» **YOUR INSTRUCTIONS**
Find the line below with "font-size: 26px ->" and the line with "html: <tr> <td>Нижняя". Output them and the lines between, exactly, but not the pictures.

» **ENTRIES PROVIDED**
....
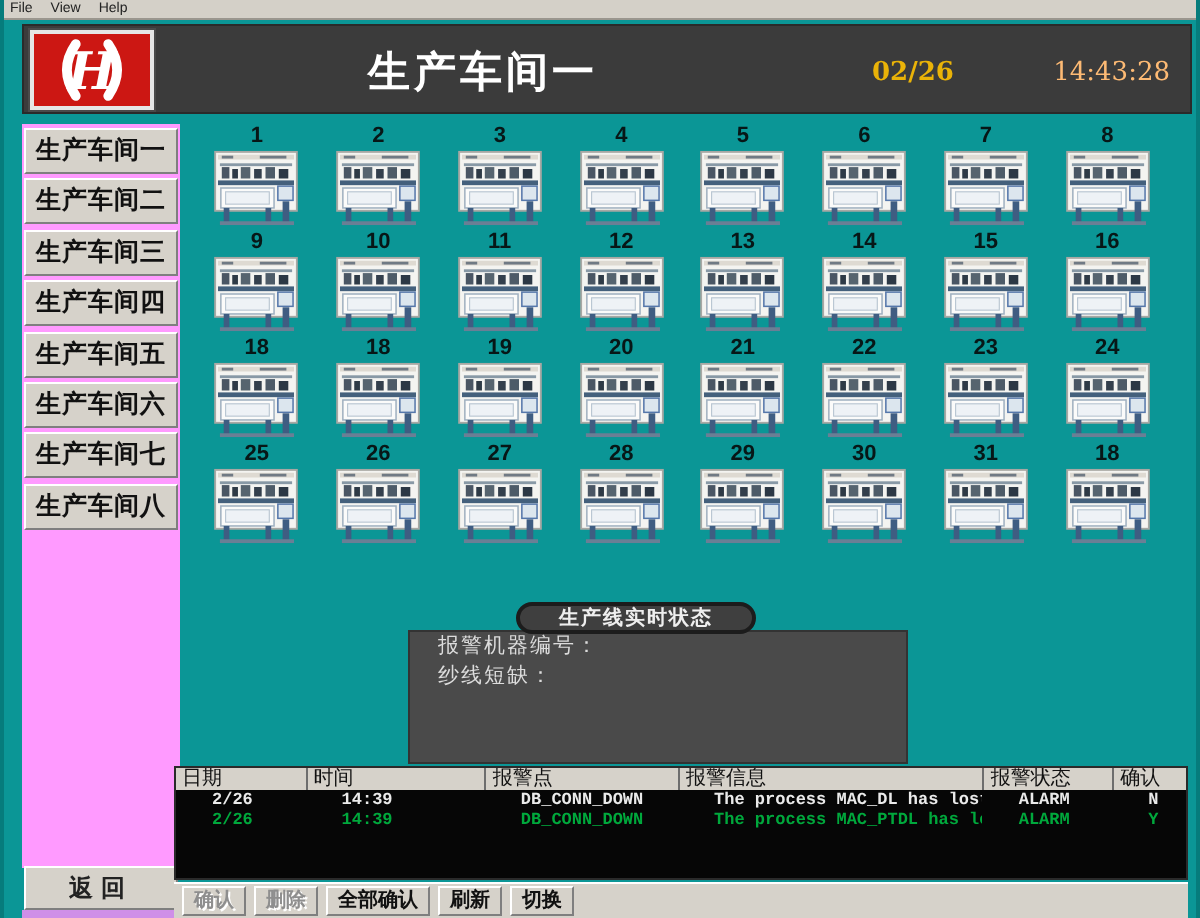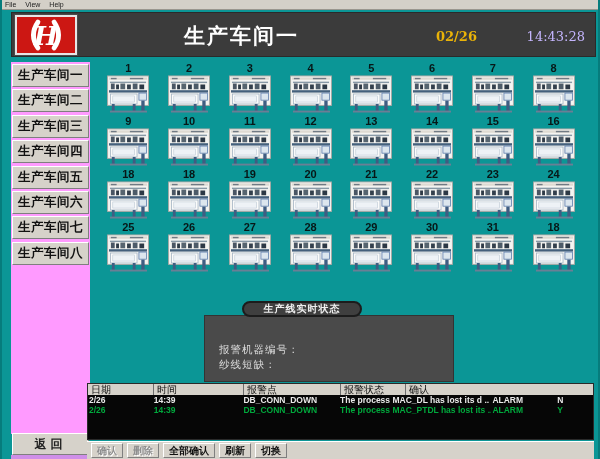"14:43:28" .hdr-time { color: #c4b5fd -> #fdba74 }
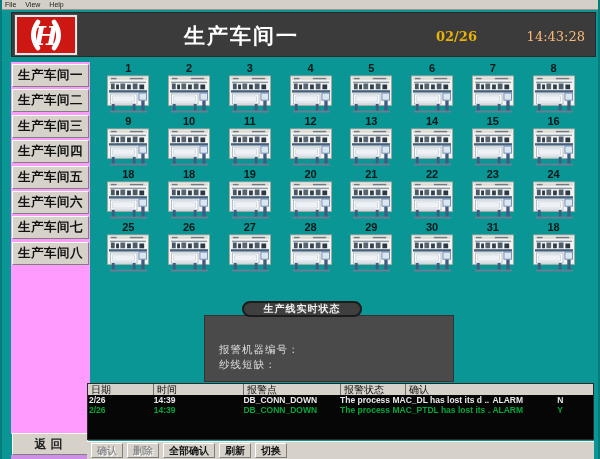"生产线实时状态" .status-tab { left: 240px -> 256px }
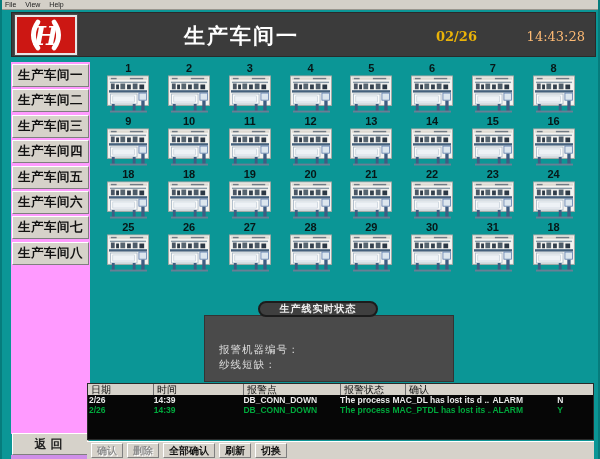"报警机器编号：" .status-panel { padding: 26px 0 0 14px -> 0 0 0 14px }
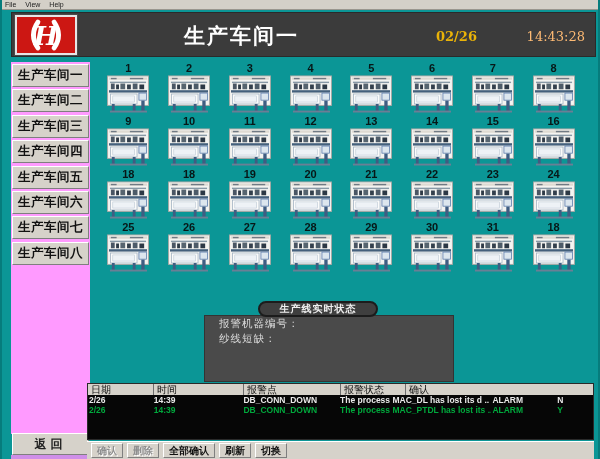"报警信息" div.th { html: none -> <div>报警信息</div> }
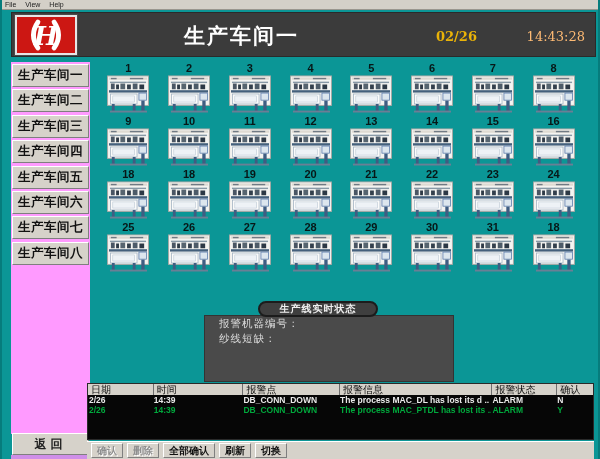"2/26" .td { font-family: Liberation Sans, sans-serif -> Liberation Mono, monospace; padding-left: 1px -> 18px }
....
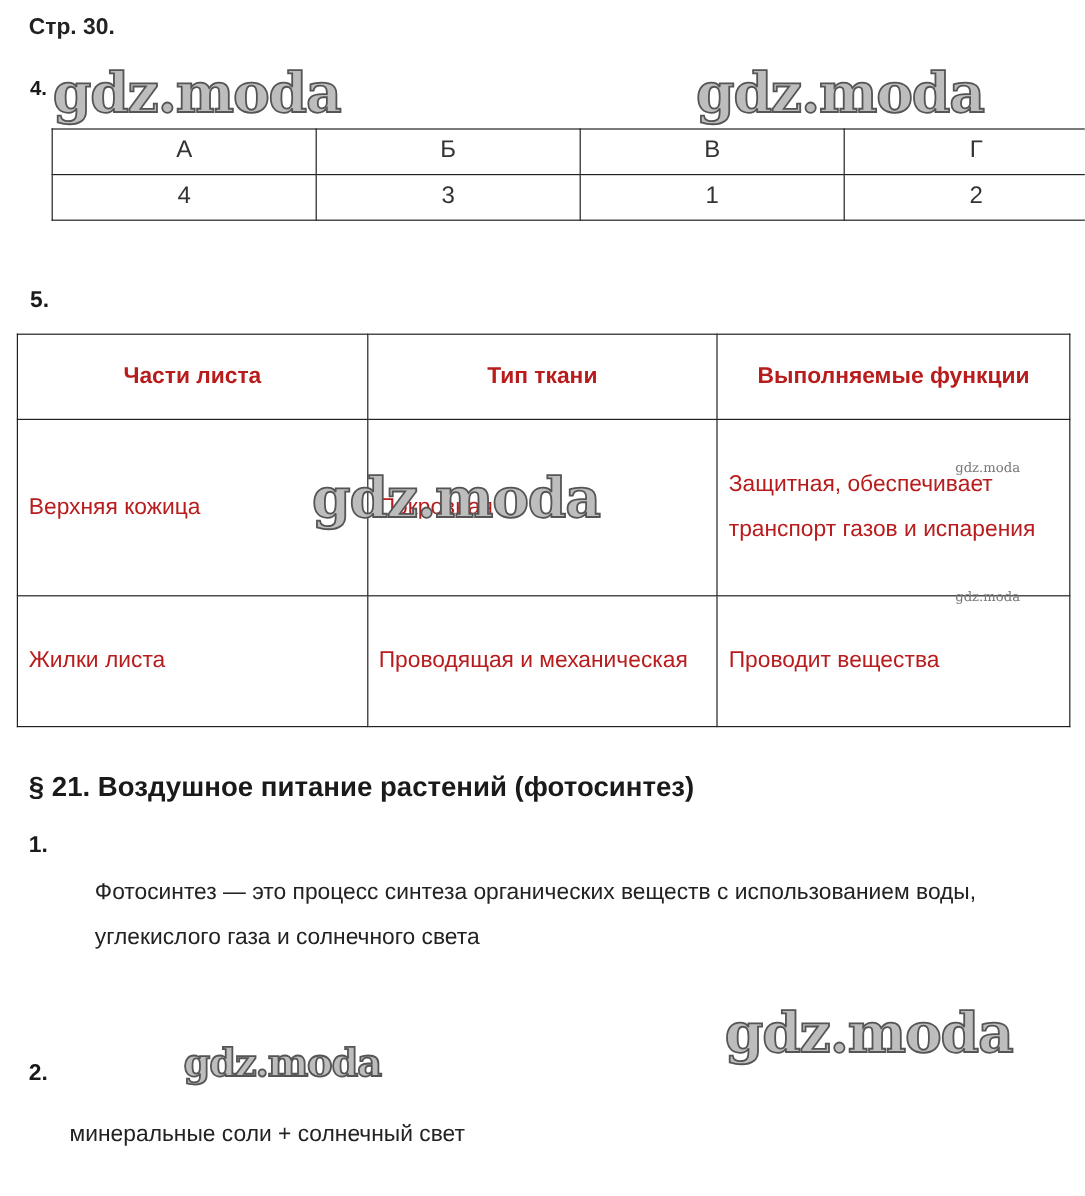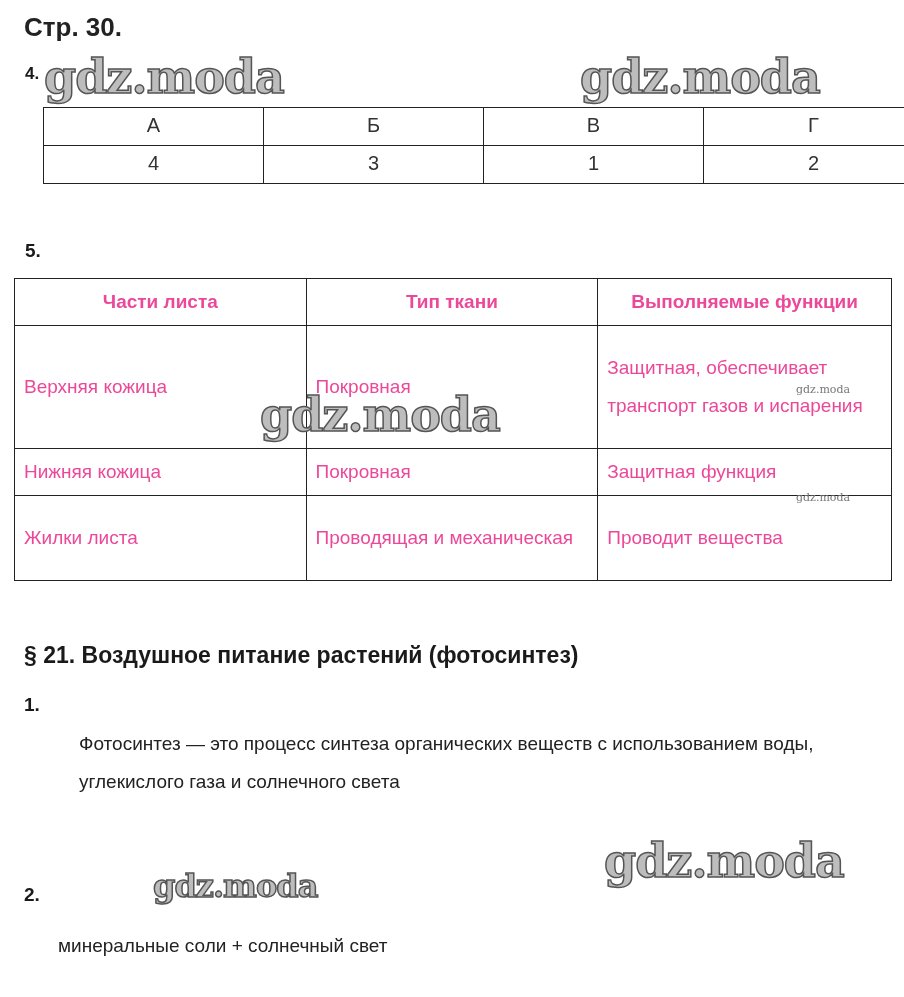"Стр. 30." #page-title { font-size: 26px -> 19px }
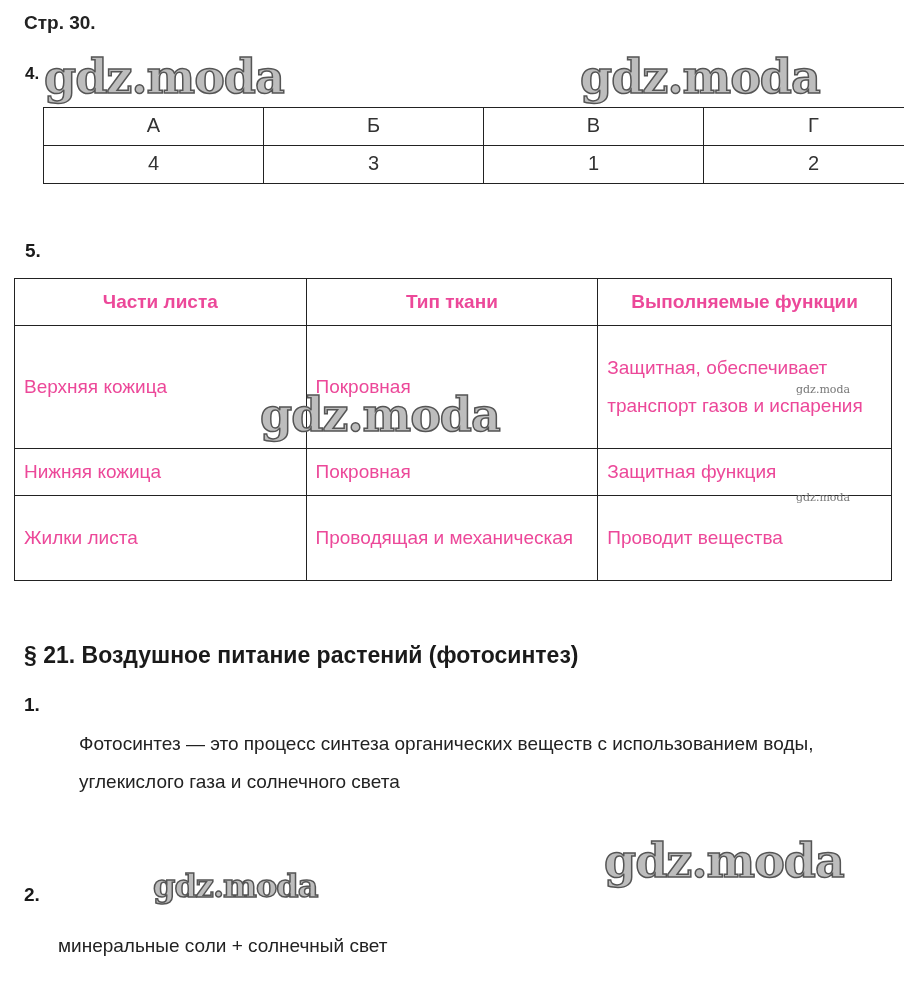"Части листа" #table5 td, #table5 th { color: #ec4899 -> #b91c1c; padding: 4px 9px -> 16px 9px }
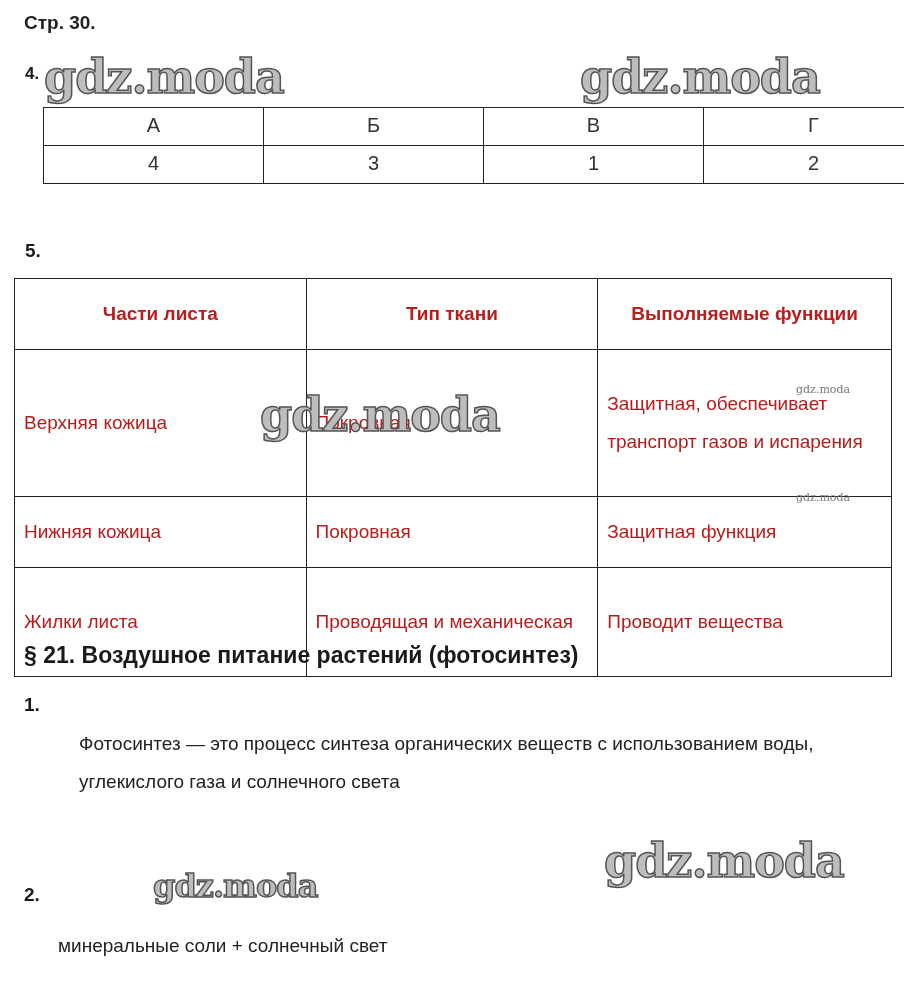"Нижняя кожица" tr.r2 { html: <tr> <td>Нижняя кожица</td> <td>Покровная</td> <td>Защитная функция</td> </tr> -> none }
....
» **YOUR RESPONSE**
"Стр. 30." #page-title { font-size: 26px -> 19px }
"Части листа" #table5 td, #table5 th { color: #ec4899 -> #b91c1c; padding: 4px 9px -> 16px 9px }
"Нижняя кожица" tr.r2 { html: <tr> <td>Нижняя кожица</td> <td>Покровная</td> <td>Защитная функция</td> </tr> -> none }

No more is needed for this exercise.